#### Assigned task:
Check every line of the data for the string "Objectives" and copy the ones that have it.

#### Data for analysis:
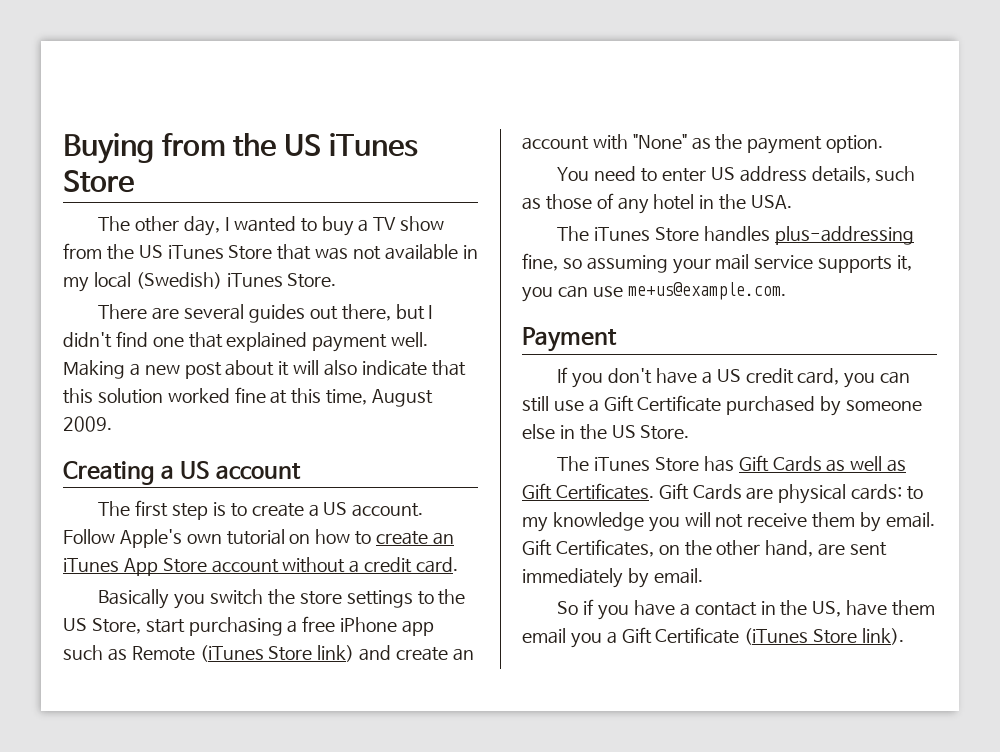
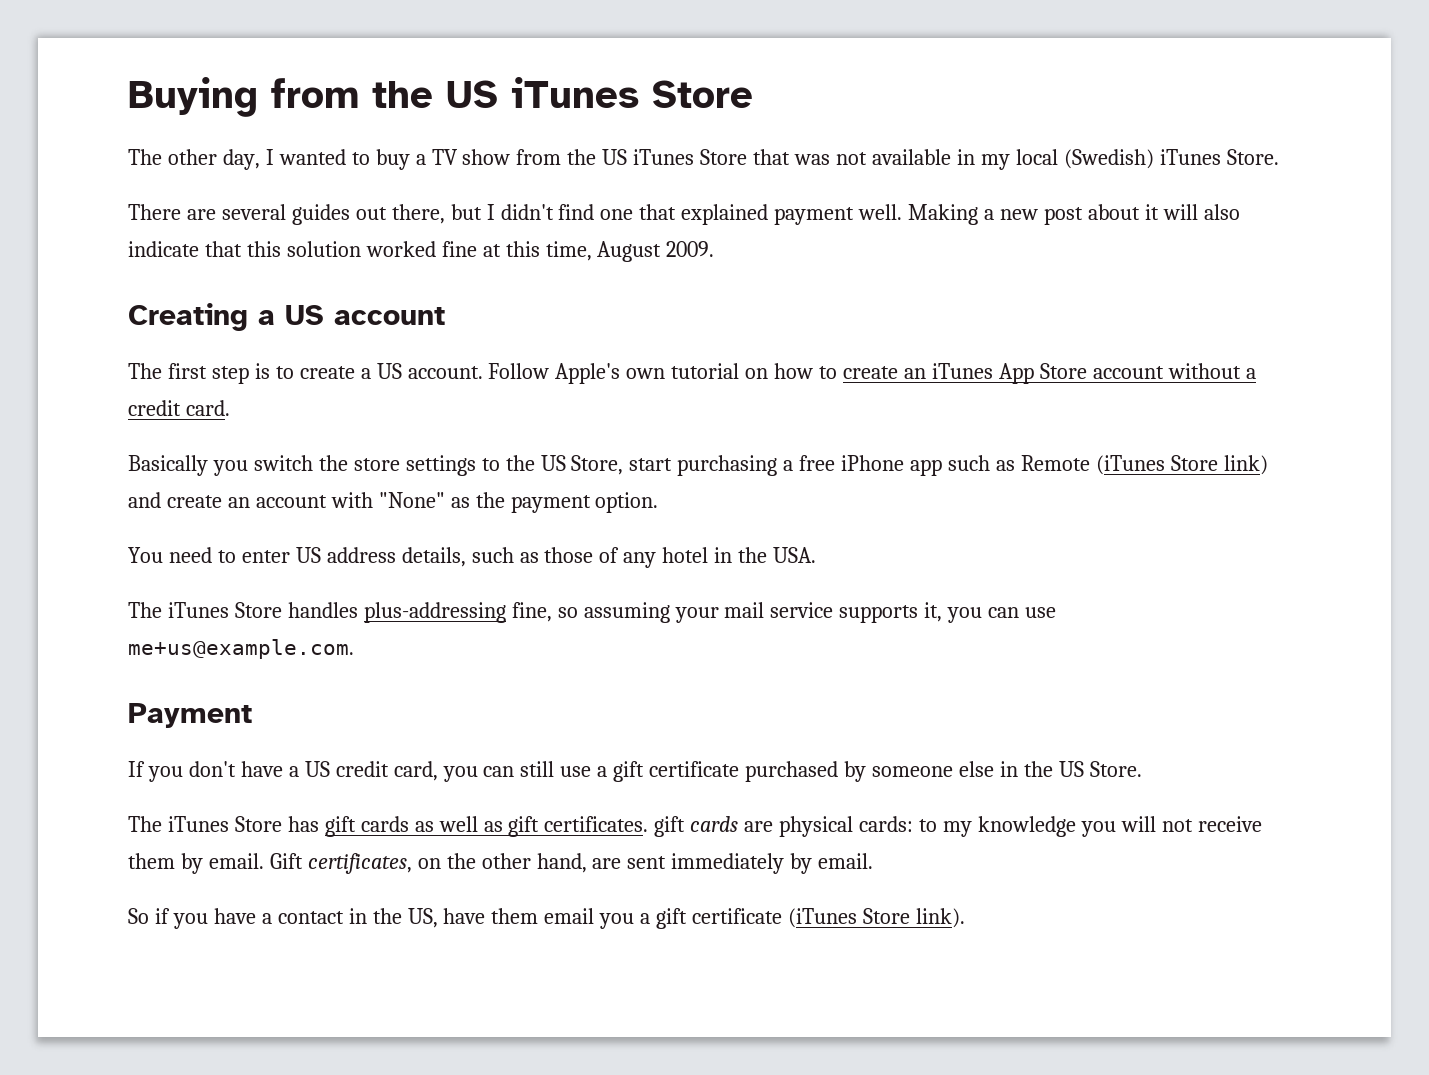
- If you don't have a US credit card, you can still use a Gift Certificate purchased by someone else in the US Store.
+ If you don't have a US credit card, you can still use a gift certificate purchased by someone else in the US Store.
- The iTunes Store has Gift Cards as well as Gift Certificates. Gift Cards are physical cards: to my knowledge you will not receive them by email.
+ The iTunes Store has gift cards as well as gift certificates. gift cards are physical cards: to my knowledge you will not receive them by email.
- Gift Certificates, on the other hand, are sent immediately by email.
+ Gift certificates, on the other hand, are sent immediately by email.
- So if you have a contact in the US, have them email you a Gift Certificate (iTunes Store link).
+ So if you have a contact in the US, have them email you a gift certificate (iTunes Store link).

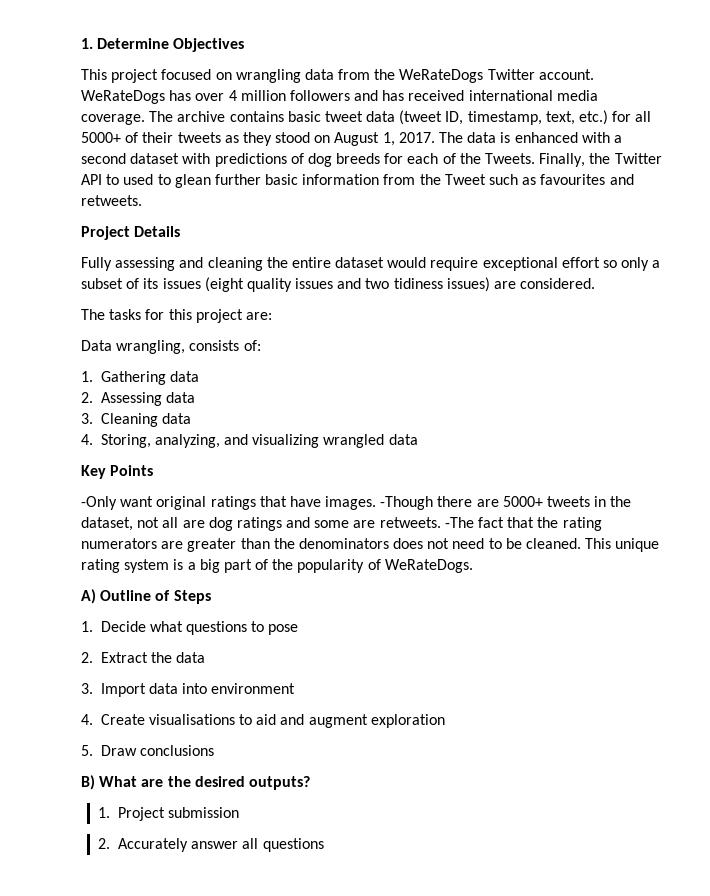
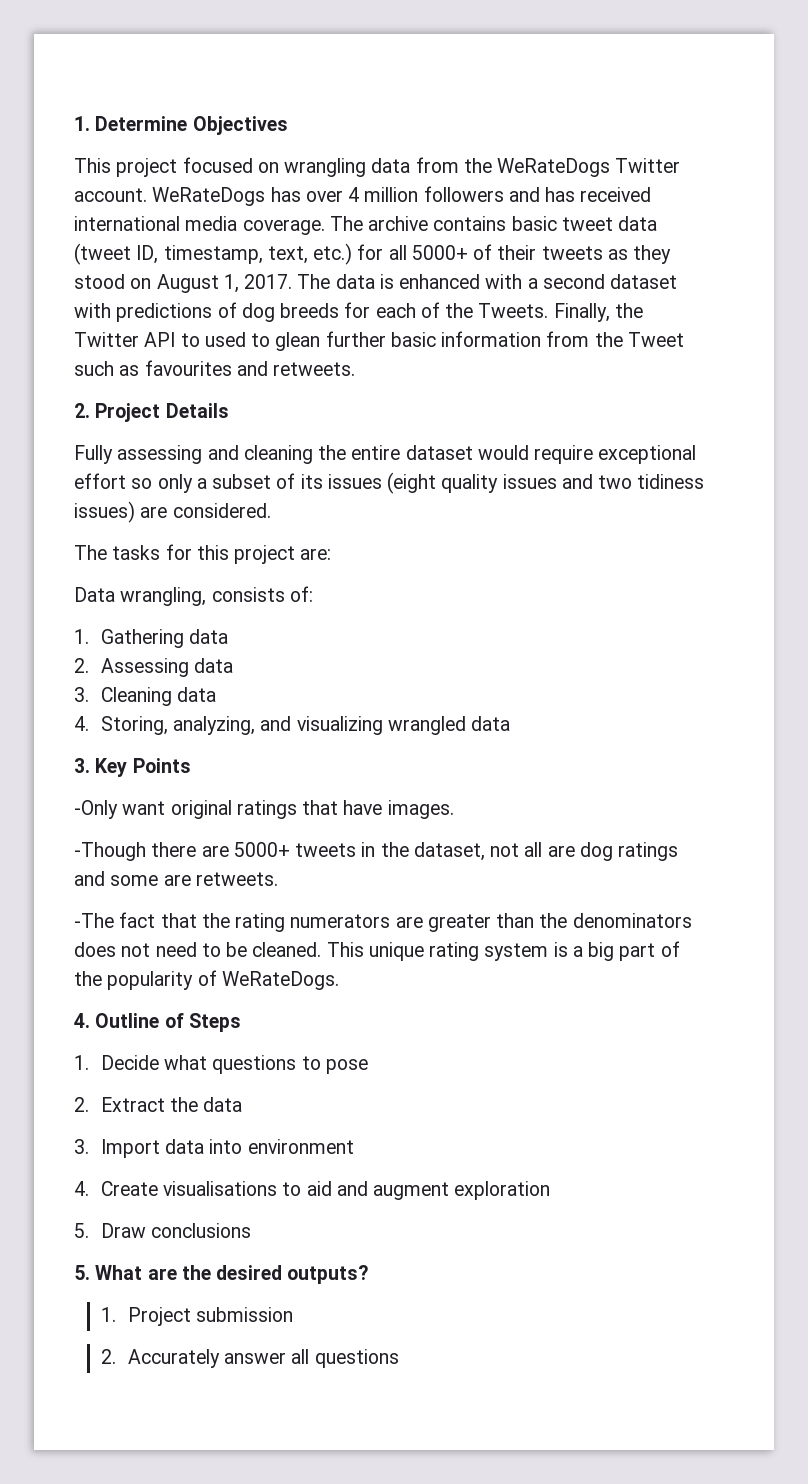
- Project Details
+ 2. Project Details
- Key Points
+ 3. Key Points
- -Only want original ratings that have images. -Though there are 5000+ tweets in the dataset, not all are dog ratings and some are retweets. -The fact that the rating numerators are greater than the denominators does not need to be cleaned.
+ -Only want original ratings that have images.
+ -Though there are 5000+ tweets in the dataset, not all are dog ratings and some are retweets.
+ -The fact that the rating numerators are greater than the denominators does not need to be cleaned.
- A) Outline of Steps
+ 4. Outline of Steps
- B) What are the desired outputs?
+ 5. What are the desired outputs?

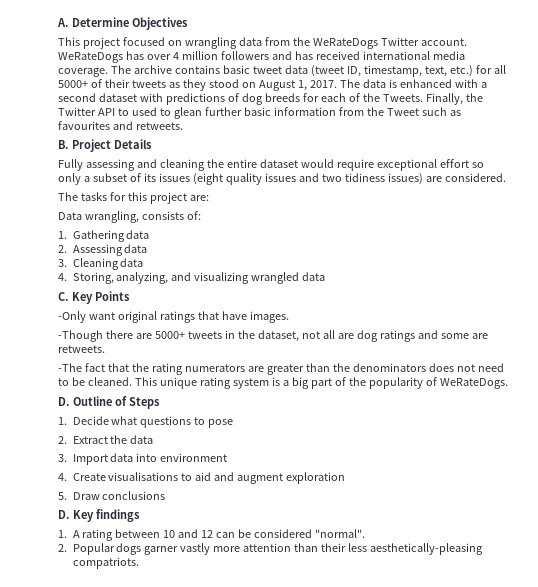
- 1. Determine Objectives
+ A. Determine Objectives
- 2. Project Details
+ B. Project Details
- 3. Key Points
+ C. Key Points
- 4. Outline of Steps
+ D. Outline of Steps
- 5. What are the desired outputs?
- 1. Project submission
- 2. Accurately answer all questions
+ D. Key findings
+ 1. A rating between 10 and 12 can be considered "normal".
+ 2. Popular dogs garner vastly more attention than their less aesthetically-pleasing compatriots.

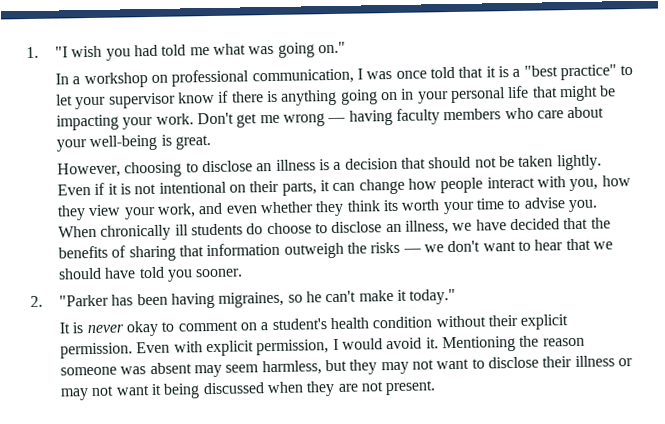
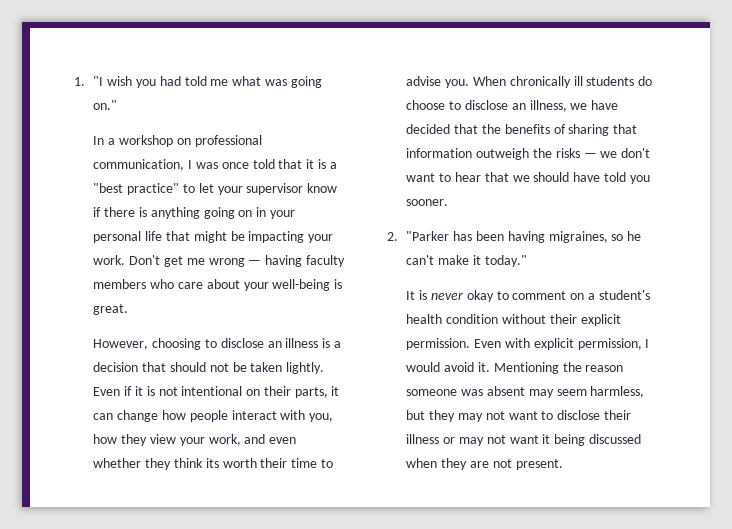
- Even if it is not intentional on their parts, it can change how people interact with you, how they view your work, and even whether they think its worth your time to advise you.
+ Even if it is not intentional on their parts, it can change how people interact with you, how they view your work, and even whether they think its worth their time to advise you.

#### Answer for this exercise:
- 1. Determine Objectives
+ A. Determine Objectives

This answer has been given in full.